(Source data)
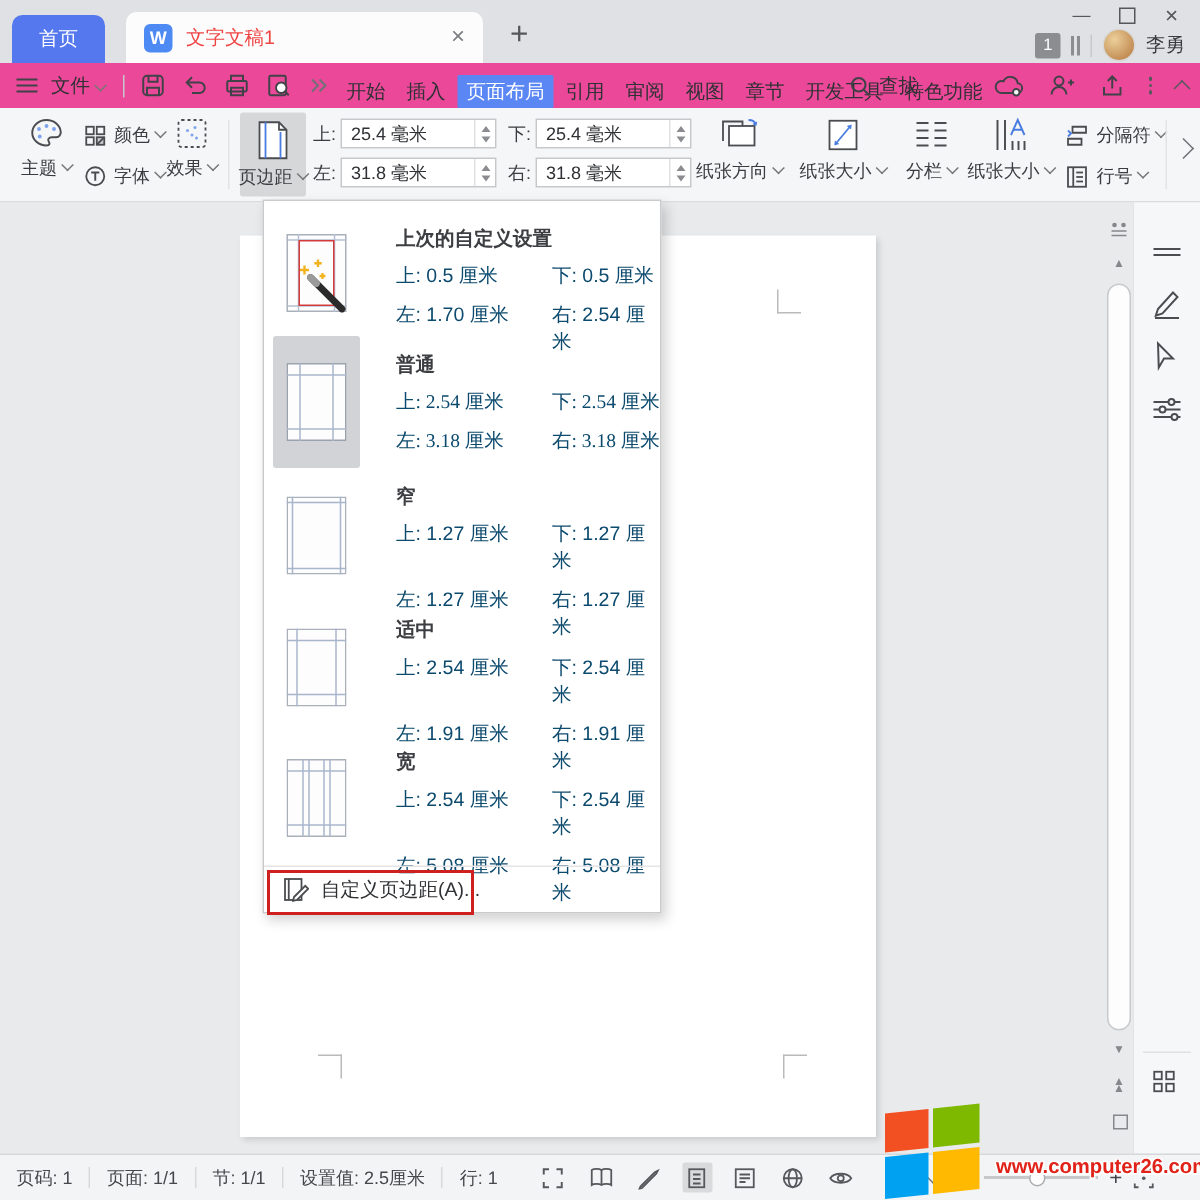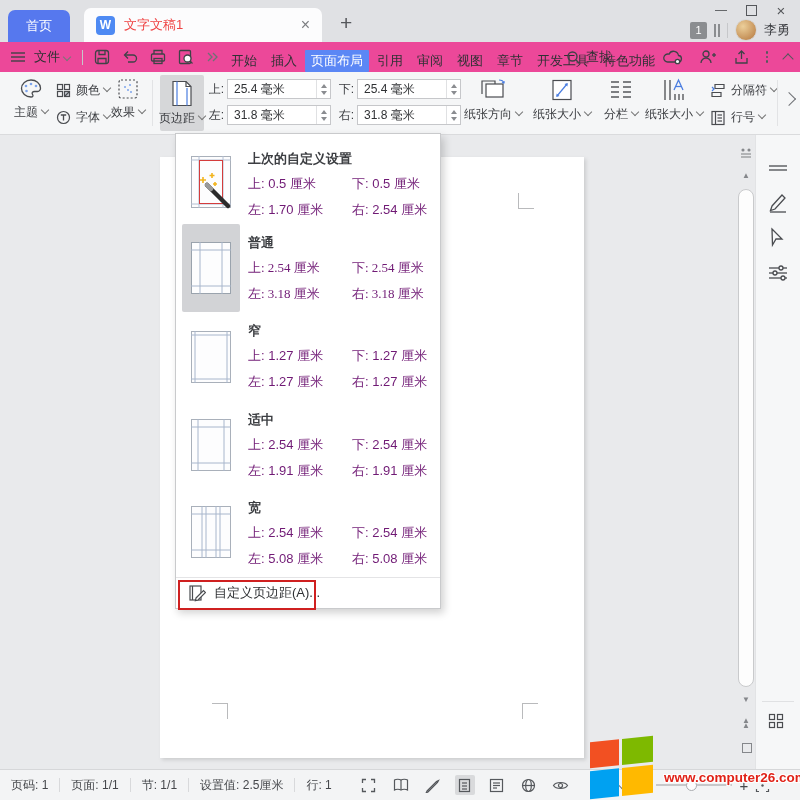"上次的自定义设置" .preset { gap: none -> 16px }
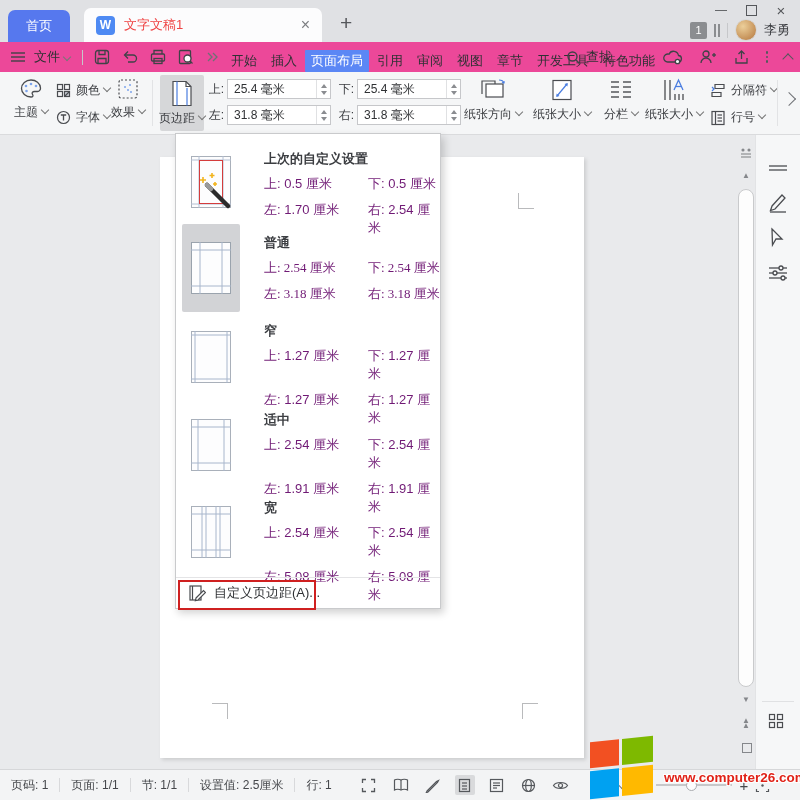"上: 0.5 厘米" .pvals { color: #701a75 -> #0c4a6e }
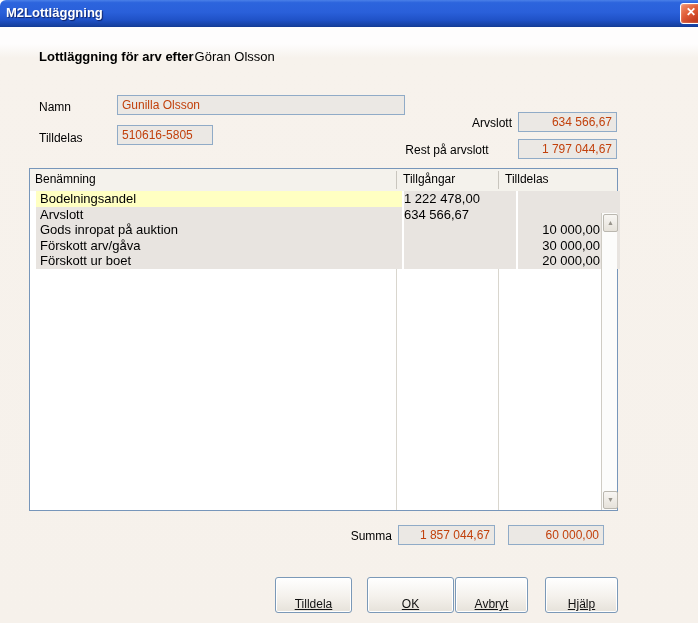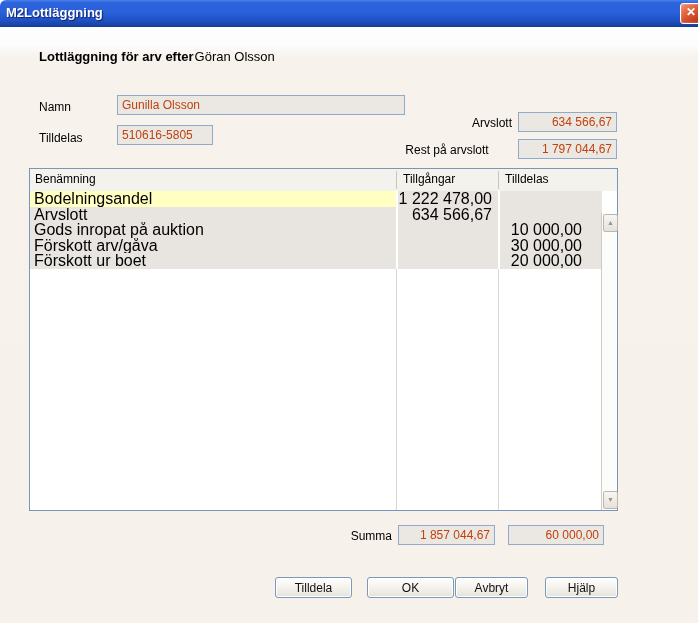"Bodelningsandel" .trow { font-size: 16px -> 13px; left: 0 -> 6px }
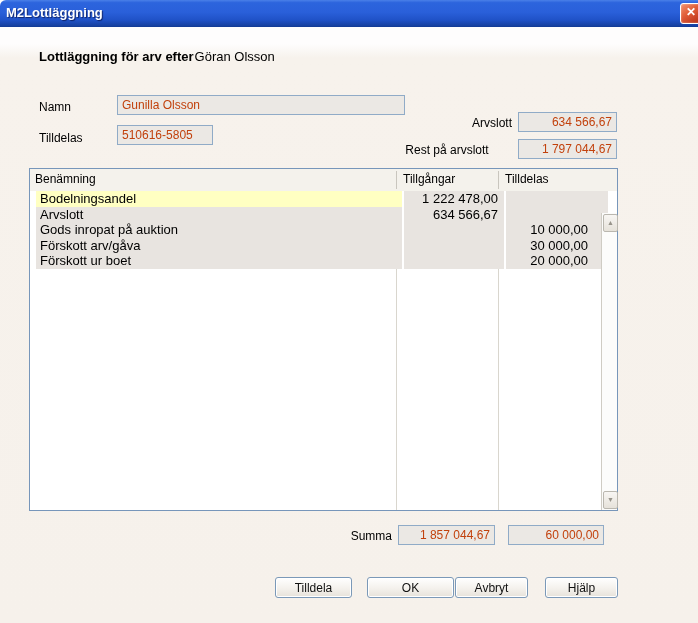"1 222 478,00" .cell.n1 { text-align: right -> none; width: 100px -> 112px }
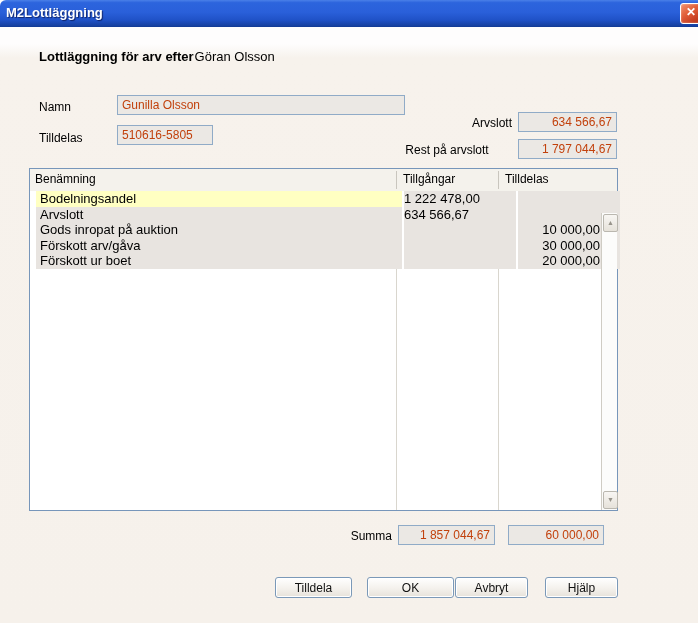"Tilldela" .btn { padding: 0 -> 17px; text-decoration: none -> underline }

> **Exercise goal**
Nothing in the records should be changed in the copy, but the pictures must be left out.

> **Output for this exercise**
"上次的自定义设置" .preset { gap: none -> 16px }
"上: 0.5 厘米" .pvals { color: #701a75 -> #0c4a6e }
"Bodelningsandel" .trow { font-size: 16px -> 13px; left: 0 -> 6px }
"1 222 478,00" .cell.n1 { text-align: right -> none; width: 100px -> 112px }
"Tilldela" .btn { padding: 0 -> 17px; text-decoration: none -> underline }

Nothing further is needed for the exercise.